The English could be improved to more clearly express the research.
Author Response
For point-to-point responses, please refer to the attachment.
Author Response File:
Author Response.pdf
Round 2
Reviewer 1 Report
Comments and Suggestions for AuthorsThe authors have done a good job revising their article, producing a sound paper that is worthy of publication.
Author Response
Thank you very much for your positive feedback and valuable suggestions during the review process.
Reviewer 2 Report
Comments and Suggestions for Authors- “Xu et al. [10] proposed a Dynamic Adversarial Domain Adaptive Network based on Multiple Kernel Maximum Mean Discrepancy (MK-MMD),”. FALSE. “In this paper, a dynamic adversarial domain adaptive network based on the multi kernel maximum mean discrepancy (MK_DAAN) is proposed”. The abbreviation is false. So, we cannot trust the abbreviations presented “C2FDA consistently outperforms existing approaches including DANN (28.5%, 25.7%, 34.8%), MMD (29.8%, 27.1%, 36.4%),”.
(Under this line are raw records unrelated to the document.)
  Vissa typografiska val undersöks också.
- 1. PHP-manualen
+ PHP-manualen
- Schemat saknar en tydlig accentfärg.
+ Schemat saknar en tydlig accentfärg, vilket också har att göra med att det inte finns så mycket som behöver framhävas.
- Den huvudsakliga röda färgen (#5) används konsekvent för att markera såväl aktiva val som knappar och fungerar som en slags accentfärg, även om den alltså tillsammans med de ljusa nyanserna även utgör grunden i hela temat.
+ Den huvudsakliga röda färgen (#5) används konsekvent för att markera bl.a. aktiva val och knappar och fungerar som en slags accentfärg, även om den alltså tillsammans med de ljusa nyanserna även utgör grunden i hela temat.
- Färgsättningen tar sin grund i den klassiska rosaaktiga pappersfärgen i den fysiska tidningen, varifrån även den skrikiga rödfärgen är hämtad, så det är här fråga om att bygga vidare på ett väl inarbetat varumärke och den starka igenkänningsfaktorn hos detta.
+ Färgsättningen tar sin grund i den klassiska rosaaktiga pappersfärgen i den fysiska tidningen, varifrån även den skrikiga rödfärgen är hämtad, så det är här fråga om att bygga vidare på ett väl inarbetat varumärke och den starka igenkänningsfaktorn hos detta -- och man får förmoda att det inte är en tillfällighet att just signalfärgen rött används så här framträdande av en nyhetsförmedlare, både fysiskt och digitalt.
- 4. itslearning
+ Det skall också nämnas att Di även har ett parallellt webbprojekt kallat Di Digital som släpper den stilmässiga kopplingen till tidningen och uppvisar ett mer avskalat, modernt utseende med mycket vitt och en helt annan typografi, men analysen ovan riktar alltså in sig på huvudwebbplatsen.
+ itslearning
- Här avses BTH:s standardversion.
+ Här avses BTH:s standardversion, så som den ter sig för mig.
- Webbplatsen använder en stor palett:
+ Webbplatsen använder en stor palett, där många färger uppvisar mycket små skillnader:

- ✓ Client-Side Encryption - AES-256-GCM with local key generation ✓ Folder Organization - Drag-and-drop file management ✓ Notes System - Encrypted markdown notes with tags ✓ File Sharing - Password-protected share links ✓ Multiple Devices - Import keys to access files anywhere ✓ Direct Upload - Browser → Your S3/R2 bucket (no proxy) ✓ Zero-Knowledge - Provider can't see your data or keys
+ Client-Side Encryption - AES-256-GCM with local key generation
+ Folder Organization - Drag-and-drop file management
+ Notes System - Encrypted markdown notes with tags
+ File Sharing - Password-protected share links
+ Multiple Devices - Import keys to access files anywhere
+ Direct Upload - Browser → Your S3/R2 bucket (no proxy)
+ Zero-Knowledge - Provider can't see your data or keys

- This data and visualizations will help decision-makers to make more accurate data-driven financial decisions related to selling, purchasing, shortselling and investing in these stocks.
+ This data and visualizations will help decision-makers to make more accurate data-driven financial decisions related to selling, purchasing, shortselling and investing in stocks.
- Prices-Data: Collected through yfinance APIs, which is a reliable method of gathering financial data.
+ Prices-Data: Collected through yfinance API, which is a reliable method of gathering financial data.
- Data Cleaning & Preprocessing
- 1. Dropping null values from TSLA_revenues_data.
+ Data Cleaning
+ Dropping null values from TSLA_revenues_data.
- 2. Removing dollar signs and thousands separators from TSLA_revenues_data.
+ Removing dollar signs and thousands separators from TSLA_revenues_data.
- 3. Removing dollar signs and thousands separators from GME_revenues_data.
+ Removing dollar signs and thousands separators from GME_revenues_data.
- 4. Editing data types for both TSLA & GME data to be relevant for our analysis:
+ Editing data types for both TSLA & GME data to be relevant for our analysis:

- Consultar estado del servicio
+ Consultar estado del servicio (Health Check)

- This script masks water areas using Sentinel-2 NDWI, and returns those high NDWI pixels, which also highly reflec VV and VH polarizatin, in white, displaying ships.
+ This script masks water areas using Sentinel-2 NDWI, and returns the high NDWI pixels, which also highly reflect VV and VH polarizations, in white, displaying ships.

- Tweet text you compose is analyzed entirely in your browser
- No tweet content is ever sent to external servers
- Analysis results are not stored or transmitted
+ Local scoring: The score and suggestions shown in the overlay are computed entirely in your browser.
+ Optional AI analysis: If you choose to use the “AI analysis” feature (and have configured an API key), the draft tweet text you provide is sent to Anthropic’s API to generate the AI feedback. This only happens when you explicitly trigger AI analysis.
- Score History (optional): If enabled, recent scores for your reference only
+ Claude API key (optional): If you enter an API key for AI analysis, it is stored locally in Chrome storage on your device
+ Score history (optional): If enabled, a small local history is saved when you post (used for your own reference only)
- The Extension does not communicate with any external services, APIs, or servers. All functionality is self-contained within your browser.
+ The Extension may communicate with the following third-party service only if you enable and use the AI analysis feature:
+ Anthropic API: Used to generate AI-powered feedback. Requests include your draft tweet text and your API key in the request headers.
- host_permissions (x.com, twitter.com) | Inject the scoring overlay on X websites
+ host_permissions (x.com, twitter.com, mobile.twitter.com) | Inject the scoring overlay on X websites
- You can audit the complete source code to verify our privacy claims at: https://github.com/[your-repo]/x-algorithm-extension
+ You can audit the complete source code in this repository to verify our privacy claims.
- My comment from the previous review still holds: “References to baseline methods are not presented. It is not possible to verify the results.”. Moreover, these abbreviations of the methods appear from nowhere. If you make comparison with some methods, these methods must be reviewed in the section of Related Work, since these works must be related.
The English could be improved to more clearly express the research.
Author Response
For detailed revisions, please see the attached file.
Author Response File:
Author Response.pdf
Round 3
Reviewer 2 Report
Comments and Suggestions for AuthorsThank you for the revision.